Relocating the station has been discussed for many years, as part of DevelopmentWA's Midland Project, and its new location better integrates with the area, bringing it closer to the Midland Gate Shopping Centre and Midland Health Campus.

A Project Definition Plan is underway, with key stakeholder engagement to ensure the Midland Station Project integrates with the community and to provide well-designed places that support walking, cycling and public transport. This is expected to be completed in mid-2020.

In January we asked the community what they would like to see at the new Midland Station. The feedback from our online survey has shown that most people want to see a station that combines modern and heritage elements, and highlights rail and rail history through public art. Read more on the results on our fact sheet

 

Project Features

Scoping and concept designs for the new Midland Station project, which includes:

  • Building a new station between Helena and Cale streets with two platform faces long enough for six railcar trains, and a third platform for regional passenger trains
  • Demolishing the existing Midland Station at Helena Street and replacing with a new bus interchange and multi-level passenger car park
  • Bicycle parking facilities and shared path connections
  • Helena Street level crossing to close, with a new crossing planned at Cale Street
  • Extending the electrified rail line to the new Bellevue Depot

The Helena Street level crossing will close as growth in freight rail operations as well as the trains travelling to the new station would mean that, if it remained open, the boom gates would be down for significant periods of time during peak periods.

A new crossing is planned at Cale Street, which will have fewer trains operating through it and less closure time and impacts on local connectivity.


  • General Project

  • Why can’t you refurbish or rebuild at the current Midland Station site?
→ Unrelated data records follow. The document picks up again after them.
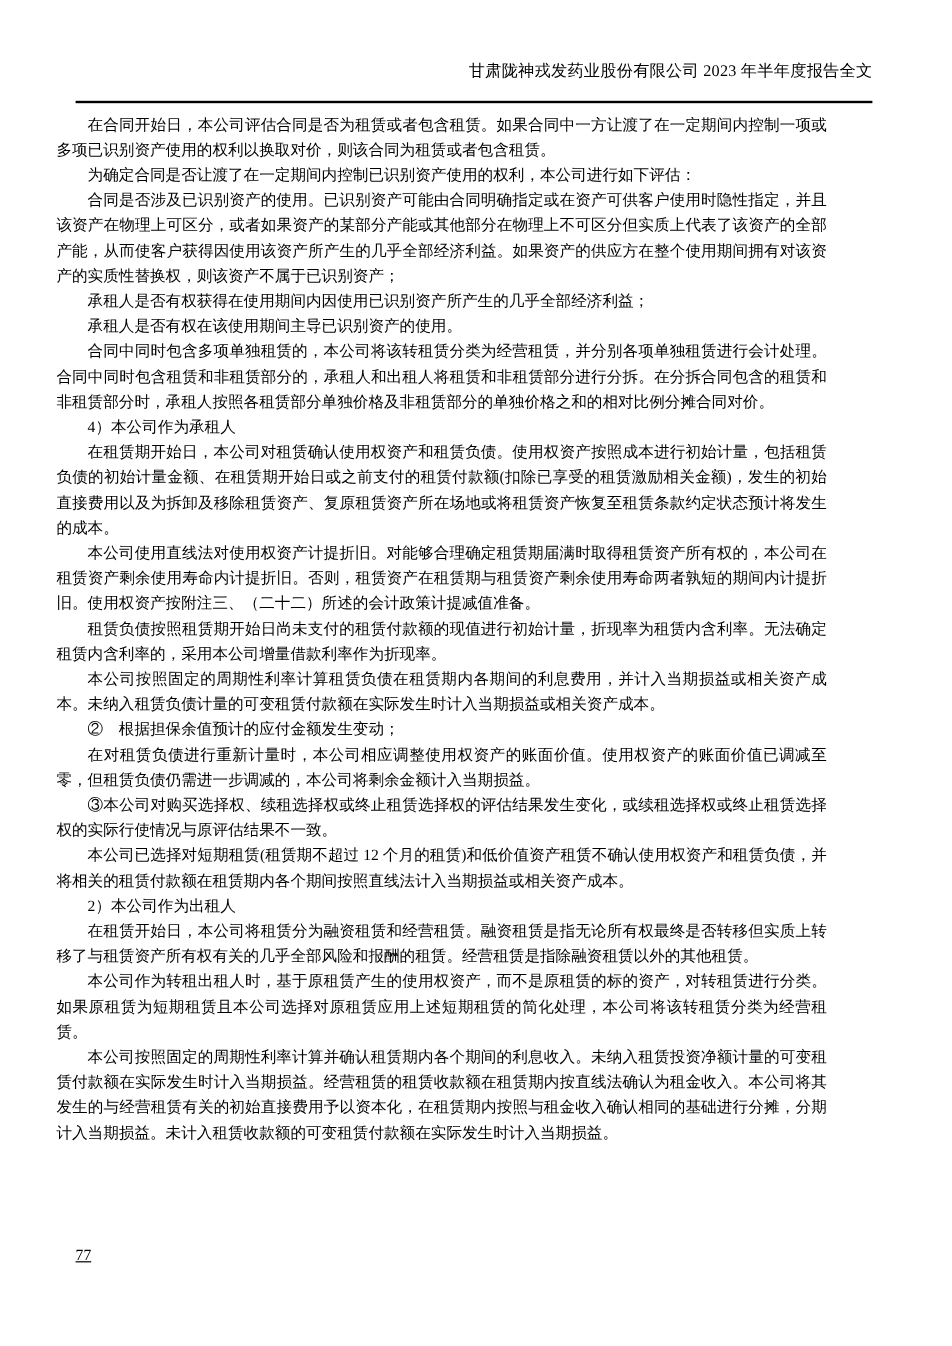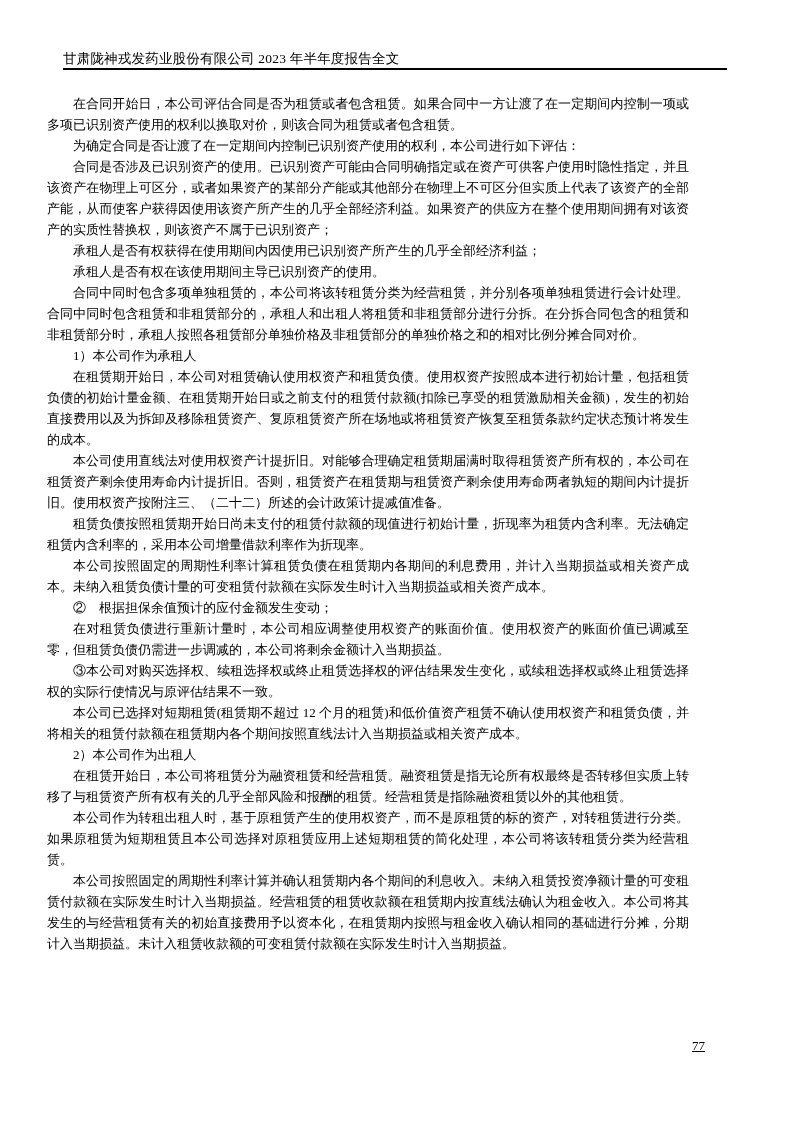--- a/index.html
+++ b/index.html
@@ -21,10 +21,10 @@
     left: 63px;
     top: 50px;
     width: 664px;
-    text-align: left;
+    text-align: right;
     font-size: 13.5px;
     line-height: 18px;
-    padding-bottom: 0;
+    padding-bottom: 16px;
     border-bottom: 2px solid #000000;
     letter-spacing: 0.2px;
   }

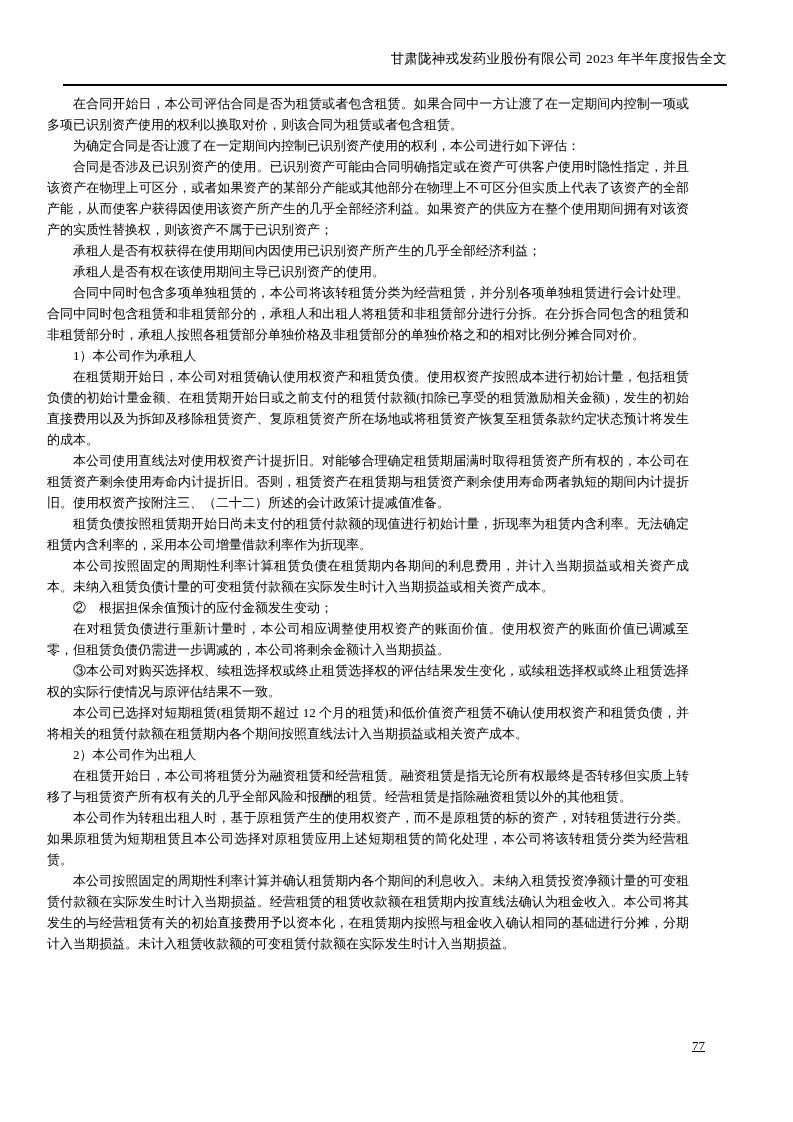--- a/index.html
+++ b/index.html
@@ -72,7 +72,7 @@
     <p>承租人是否有权获得在使用期间内因使用已识别资产所产生的几乎全部经济利益；</p>
     <p>承租人是否有权在该使用期间主导已识别资产的使用。</p>
     <p>合同中同时包含多项单独租赁的，本公司将该转租赁分类为经营租赁，并分别各项单独租赁进行会计处理。合同中同时包含租赁和非租赁部分的，承租人和出租人将租赁和非租赁部分进行分拆。在分拆合同包含的租赁和非租赁部分时，承租人按照各租赁部分单独价格及非租赁部分的单独价格之和的相对比例分摊合同对价。</p>
-    <p>1）本公司作为承租人</p>
+    <p>4）本公司作为承租人</p>
     <p>在租赁期开始日，本公司对租赁确认使用权资产和租赁负债。使用权资产按照成本进行初始计量，包括租赁负债的初始计量金额、在租赁期开始日或之前支付的租赁付款额(扣除已享受的租赁激励相关金额)，发生的初始直接费用以及为拆卸及移除租赁资产、复原租赁资产所在场地或将租赁资产恢复至租赁条款约定状态预计将发生的成本。</p>
     <p>本公司使用直线法对使用权资产计提折旧。对能够合理确定租赁期届满时取得租赁资产所有权的，本公司在租赁资产剩余使用寿命内计提折旧。否则，租赁资产在租赁期与租赁资产剩余使用寿命两者孰短的期间内计提折旧。使用权资产按附注三、（二十二）所述的会计政策计提减值准备。</p>
     <p>租赁负债按照租赁期开始日尚未支付的租赁付款额的现值进行初始计量，折现率为租赁内含利率。无法确定租赁内含利率的，采用本公司增量借款利率作为折现率。</p>

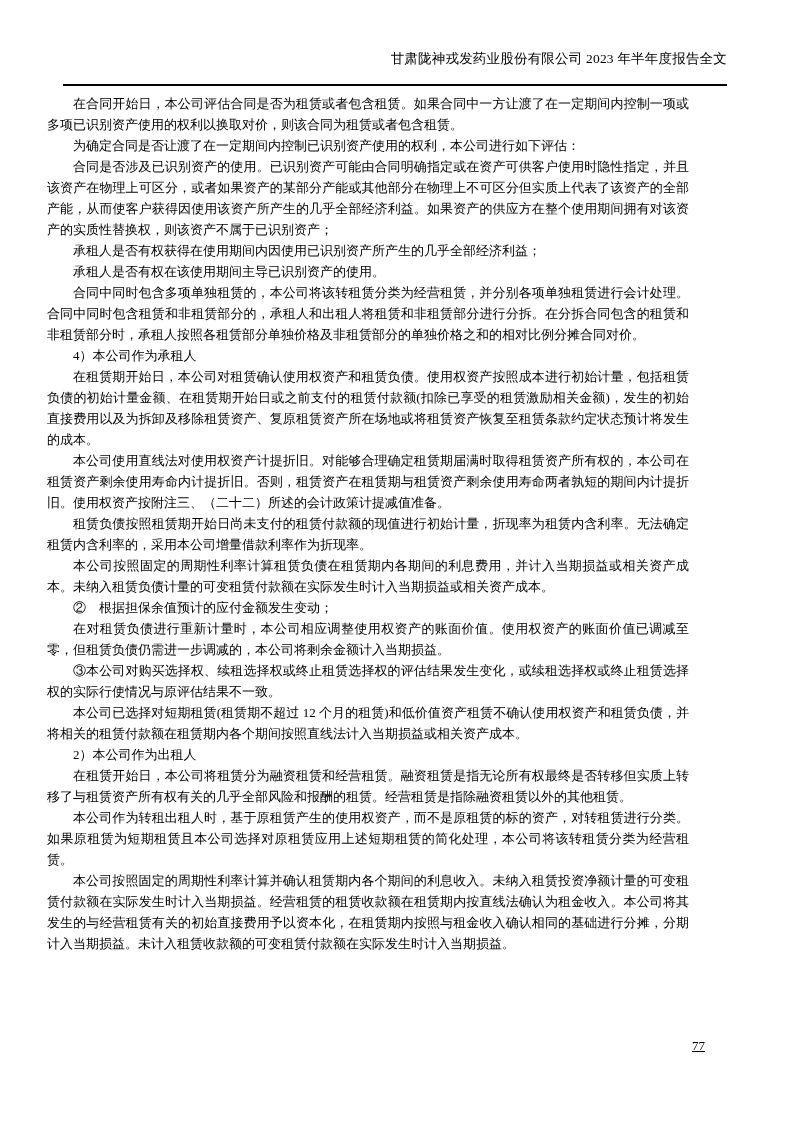--- a/index.html
+++ b/index.html
@@ -50,7 +50,6 @@
     left: 63px;
     top: 1038px;
     width: 642px;
-    text-align: right;
     font-size: 13px;
     line-height: 16px;
     text-decoration: underline;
    If Midland Station was to stay in its current location, it would need to be significantly demolished and rebuilt to allow a connection to the new railcar depot, and provide for future Midland Line extensions. This would cause significant disruption to urban and regional train passengers and people getting to the station. By building the new Midland Station in its proposed location, it can be built offline and therefore minimise overall disruption to passengers and the community.  The new station can also be designed and built to optimise the experience for current and future passengers and people using the station, with design elements that will be challenging to retrofit into the existing station.

  • Why can’t Helena Street level crossing stay open?
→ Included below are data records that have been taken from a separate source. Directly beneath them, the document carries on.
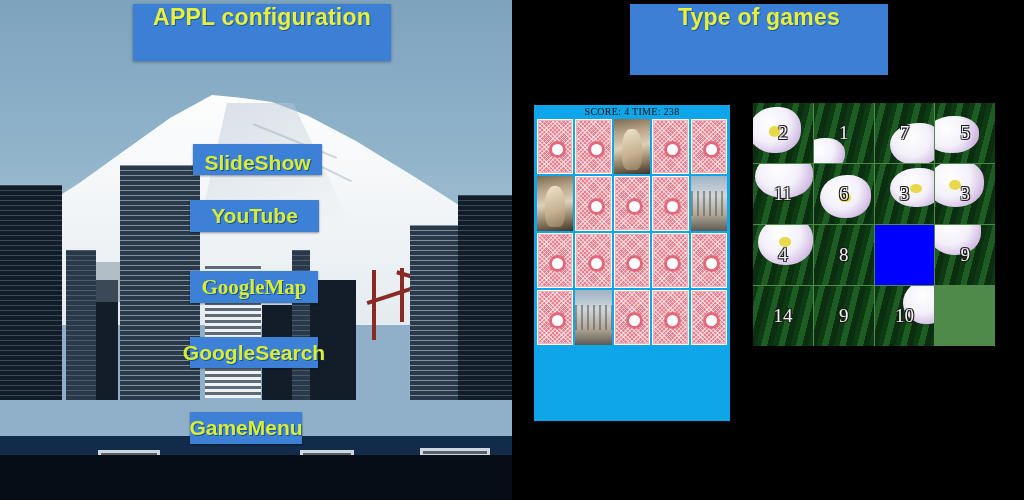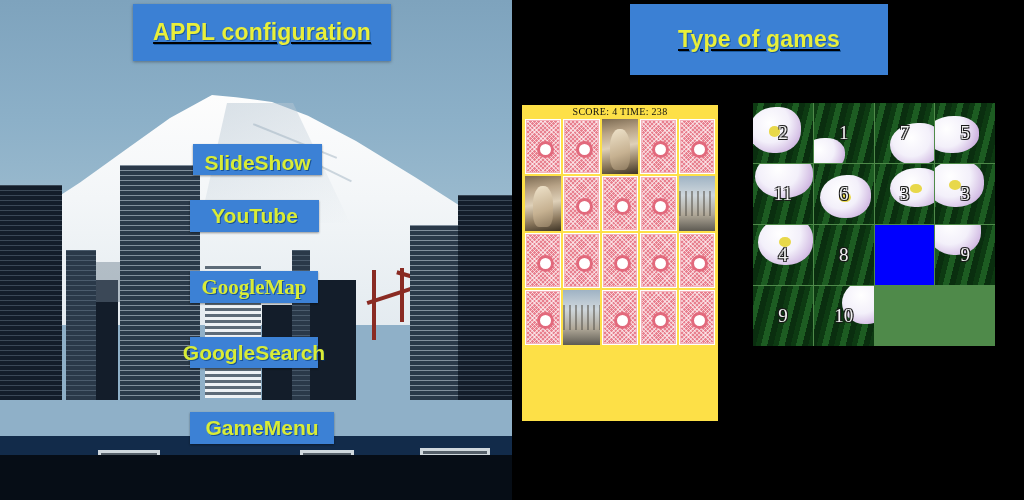--- a/index.html
+++ b/index.html
@@ -36,8 +36,8 @@
   .shed i{position:absolute;top:3px;left:3px;right:3px;height:3px;background:#55606a;display:block;}
 
   
-  .title-bar{position:absolute;background:#3b80d4;display:flex;align-items:center;justify-content:center;
-             box-shadow:0 1px 3px rgba(0,0,0,.35);text-decoration:underline;}
+  .title-bar{position:absolute;background:#3b80d4;display:flex;align-items:flex-start;justify-content:center;
+             box-shadow:0 1px 3px rgba(0,0,0,.35);}
   .title-bar span{color:#e9ef3a;font-weight:bold;letter-spacing:.2px;
                   text-shadow:1px 1px 0 rgba(0,60,120,.55);}
   #appl-title{left:133px;top:4px;width:258px;height:57px;}

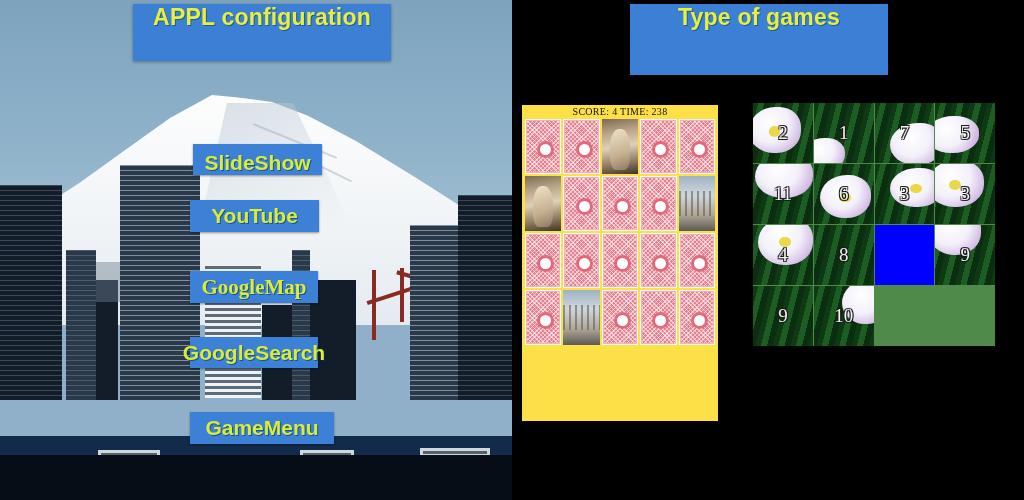--- a/index.html
+++ b/index.html
@@ -54,7 +54,7 @@
   #right-panel{position:absolute;left:512px;top:0;width:512px;height:500px;background:#000;}
 
   
-  #card-game{position:absolute;left:10px;top:105px;width:196px;height:316px;background:#fde047;}
+  #card-game{position:absolute;left:22px;top:105px;width:196px;height:316px;background:#0ea5e9;}
   #card-score{position:absolute;left:0;top:0;width:196px;height:13px;
               font-family:"Liberation Serif",serif;font-size:10px;color:#111;
               display:flex;align-items:center;justify-content:center;white-space:nowrap;letter-spacing:.3px;}

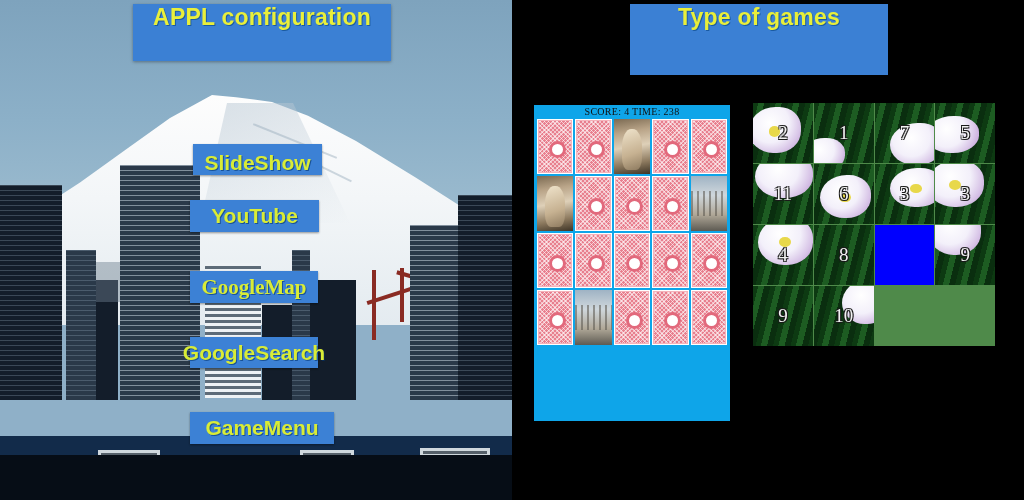--- a/index.html
+++ b/index.html
@@ -259,6 +259,10 @@
           </div>
           <div class="tile">
             <span class="bg leaf"></span>
+            <span class="num">14</span>
+          </div>
+          <div class="tile">
+            <span class="bg leaf"></span>
             <span class="num">9</span>
           </div>
           <div class="tile">

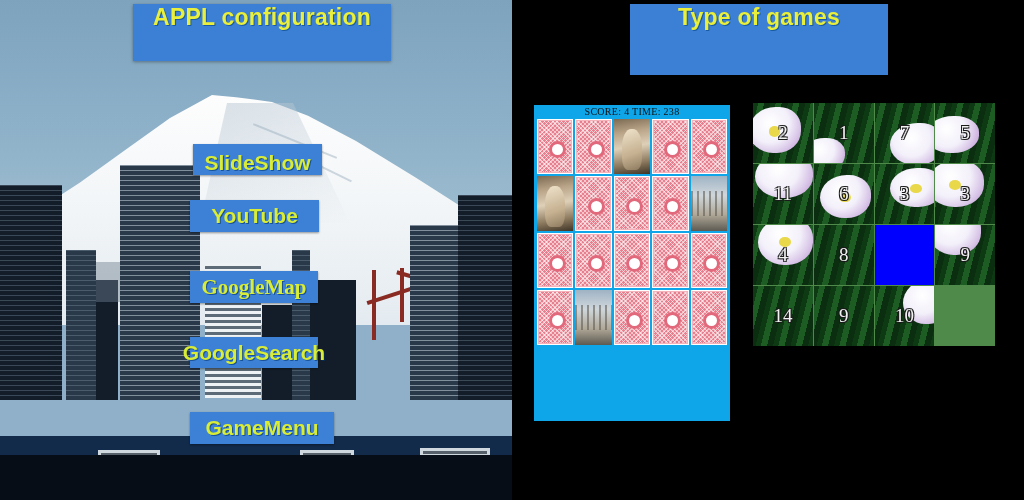--- a/index.html
+++ b/index.html
@@ -163,7 +163,7 @@
     <div class="menu-btn" style="left:190px;top:337px;width:128px;height:31px;">
       <span>GoogleSearch</span>
     </div>
-    <div class="menu-btn" style="left:190px;top:412px;width:144px;height:32px;">
+    <div class="menu-btn" style="left:190px;top:412px;width:112px;height:32px;">
       <span>GameMenu</span>
     </div>
   </div>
    The Helena Street level crossing will be closed as growth in freight rail operations as well as the trains travelling to the new station would mean that, if it remained open, the boom gates would be down for extensive periods of time. To maintain movement in the area a new crossing will open at Cale Street which will have fewer trains operating through it and thus less closure time and corresponding impacts on local connectivity across the rail corridor.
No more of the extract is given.